## Exercise aim
Quote the records that follow in full and exactly; leave out the pictures.

## Information shown
= Beginning of Section =
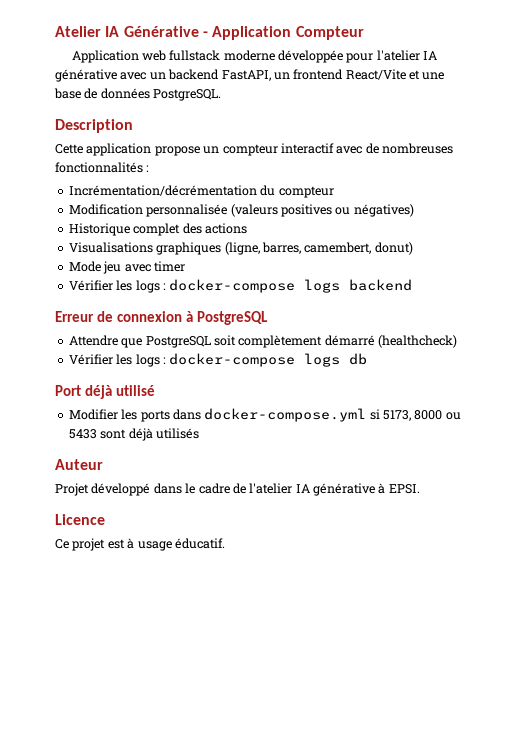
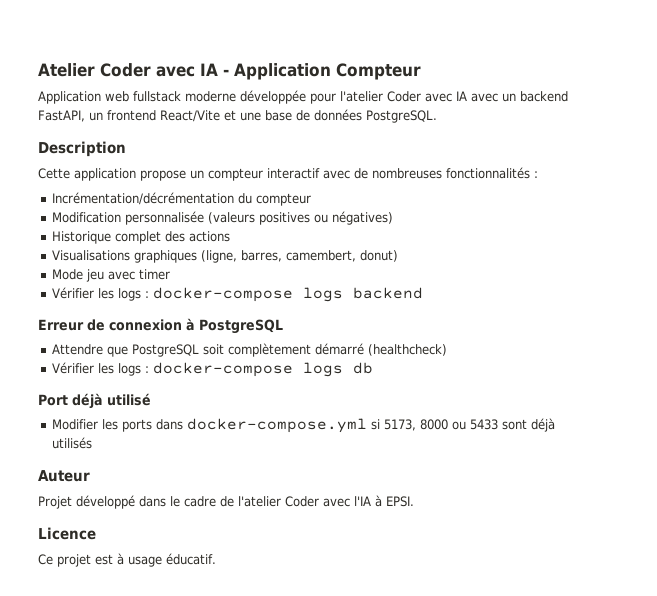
- Atelier IA Générative - Application Compteur
+ Atelier Coder avec IA - Application Compteur
- Application web fullstack moderne développée pour l'atelier IA générative avec un backend FastAPI, un frontend React/Vite et une base de données PostgreSQL.
+ Application web fullstack moderne développée pour l'atelier Coder avec IA avec un backend FastAPI, un frontend React/Vite et une base de données PostgreSQL.
- Projet développé dans le cadre de l'atelier IA générative à EPSI.
+ Projet développé dans le cadre de l'atelier Coder avec l'IA à EPSI.

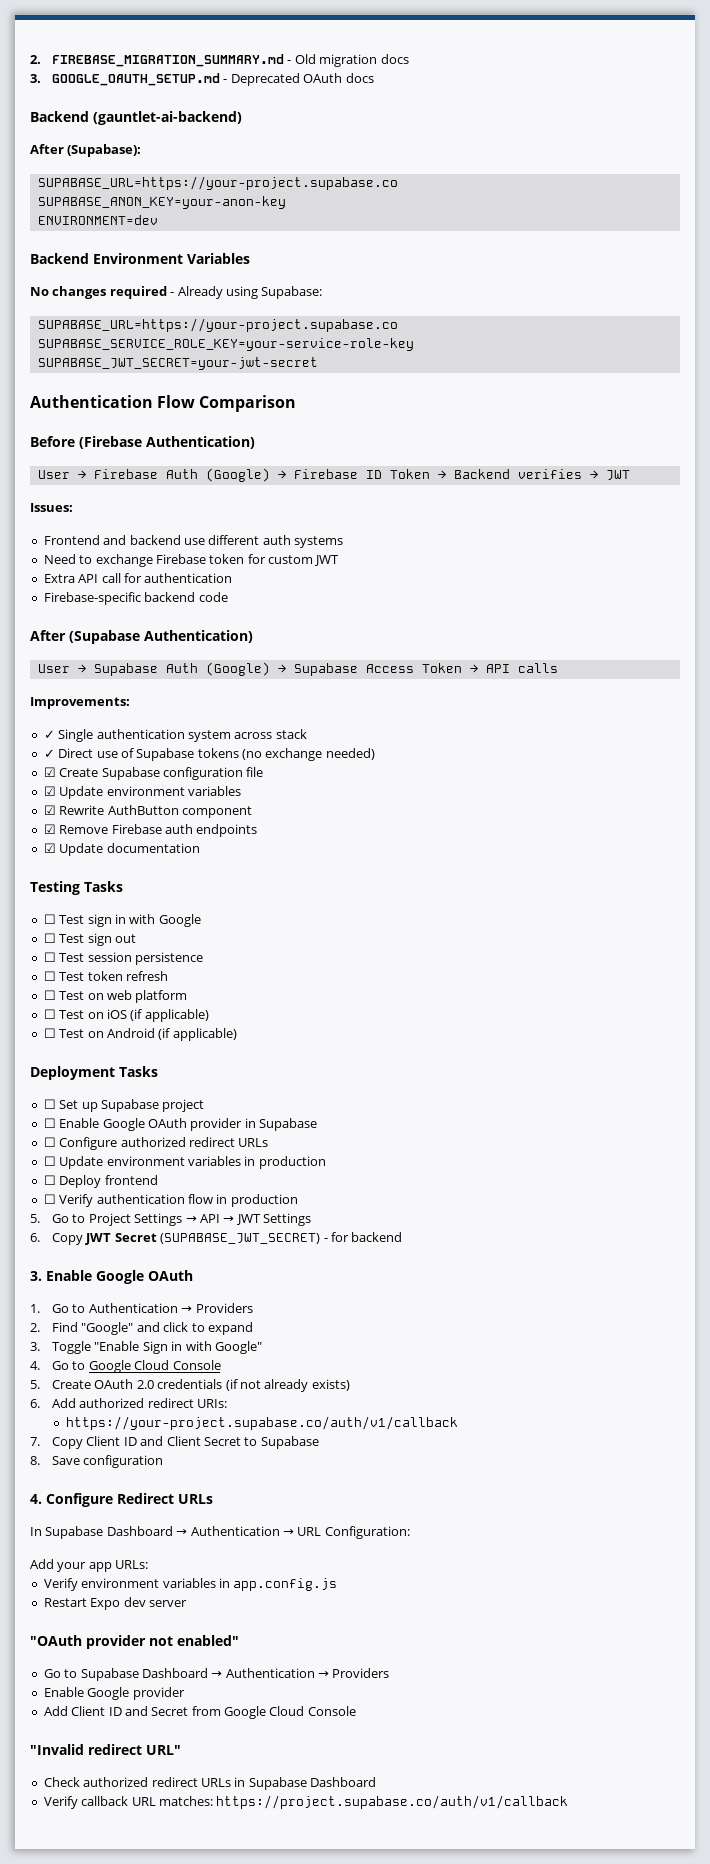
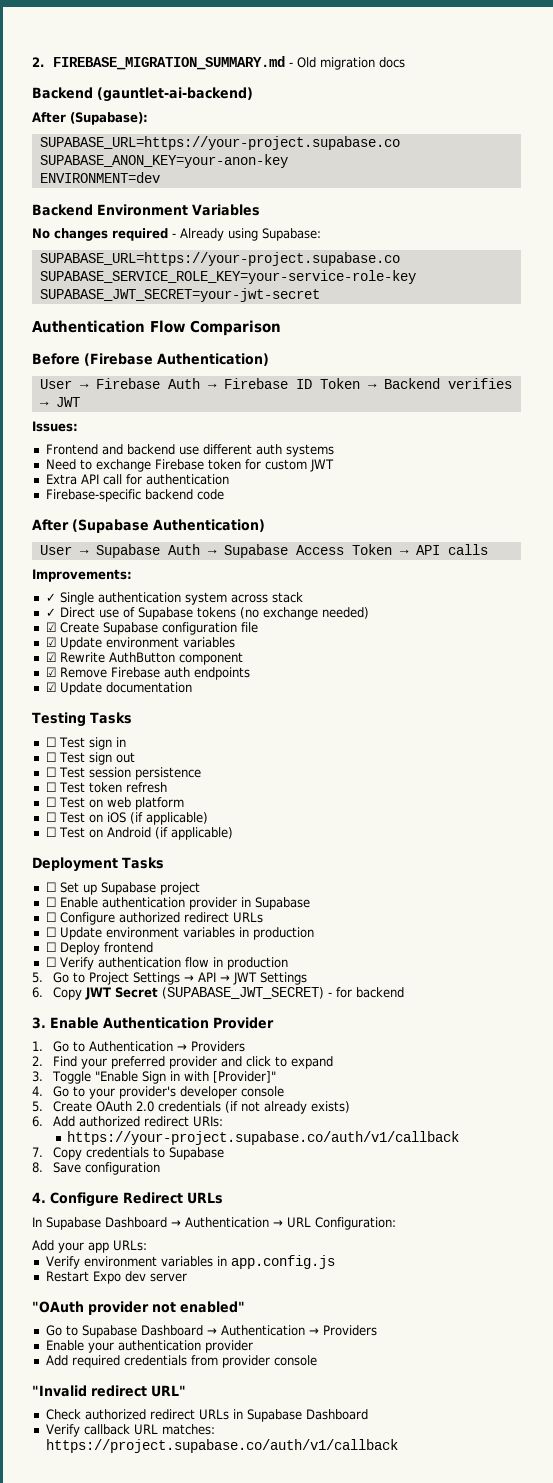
- 3. GOOGLE_OAUTH_SETUP.md - Deprecated OAuth docs
- User → Firebase Auth (Google) → Firebase ID Token → Backend verifies → JWT
+ User → Firebase Auth → Firebase ID Token → Backend verifies → JWT
- User → Supabase Auth (Google) → Supabase Access Token → API calls
+ User → Supabase Auth → Supabase Access Token → API calls
- ☐ Test sign in with Google
+ ☐ Test sign in
- ☐ Enable Google OAuth provider in Supabase
+ ☐ Enable authentication provider in Supabase
- 3. Enable Google OAuth
+ 3. Enable Authentication Provider
- 2. Find "Google" and click to expand
+ 2. Find your preferred provider and click to expand
- 3. Toggle "Enable Sign in with Google"
+ 3. Toggle "Enable Sign in with [Provider]"
- 4. Go to Google Cloud Console
+ 4. Go to your provider's developer console
- 7. Copy Client ID and Client Secret to Supabase
+ 7. Copy credentials to Supabase
- Enable Google provider
+ Enable your authentication provider
- Add Client ID and Secret from Google Cloud Console
+ Add required credentials from provider console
= End of Section =
## Solved exercise
- Atelier IA Générative - Application Compteur
+ Atelier Coder avec IA - Application Compteur
- Application web fullstack moderne développée pour l'atelier IA générative avec un backend FastAPI, un frontend React/Vite et une base de données PostgreSQL.
+ Application web fullstack moderne développée pour l'atelier Coder avec IA avec un backend FastAPI, un frontend React/Vite et une base de données PostgreSQL.
- Projet développé dans le cadre de l'atelier IA générative à EPSI.
+ Projet développé dans le cadre de l'atelier Coder avec l'IA à EPSI.

- 3. GOOGLE_OAUTH_SETUP.md - Deprecated OAuth docs
- User → Firebase Auth (Google) → Firebase ID Token → Backend verifies → JWT
+ User → Firebase Auth → Firebase ID Token → Backend verifies → JWT
- User → Supabase Auth (Google) → Supabase Access Token → API calls
+ User → Supabase Auth → Supabase Access Token → API calls
- ☐ Test sign in with Google
+ ☐ Test sign in
- ☐ Enable Google OAuth provider in Supabase
+ ☐ Enable authentication provider in Supabase
- 3. Enable Google OAuth
+ 3. Enable Authentication Provider
- 2. Find "Google" and click to expand
+ 2. Find your preferred provider and click to expand
- 3. Toggle "Enable Sign in with Google"
+ 3. Toggle "Enable Sign in with [Provider]"
- 4. Go to Google Cloud Console
+ 4. Go to your provider's developer console
- 7. Copy Client ID and Client Secret to Supabase
+ 7. Copy credentials to Supabase
- Enable Google provider
+ Enable your authentication provider
- Add Client ID and Secret from Google Cloud Console
+ Add required credentials from provider console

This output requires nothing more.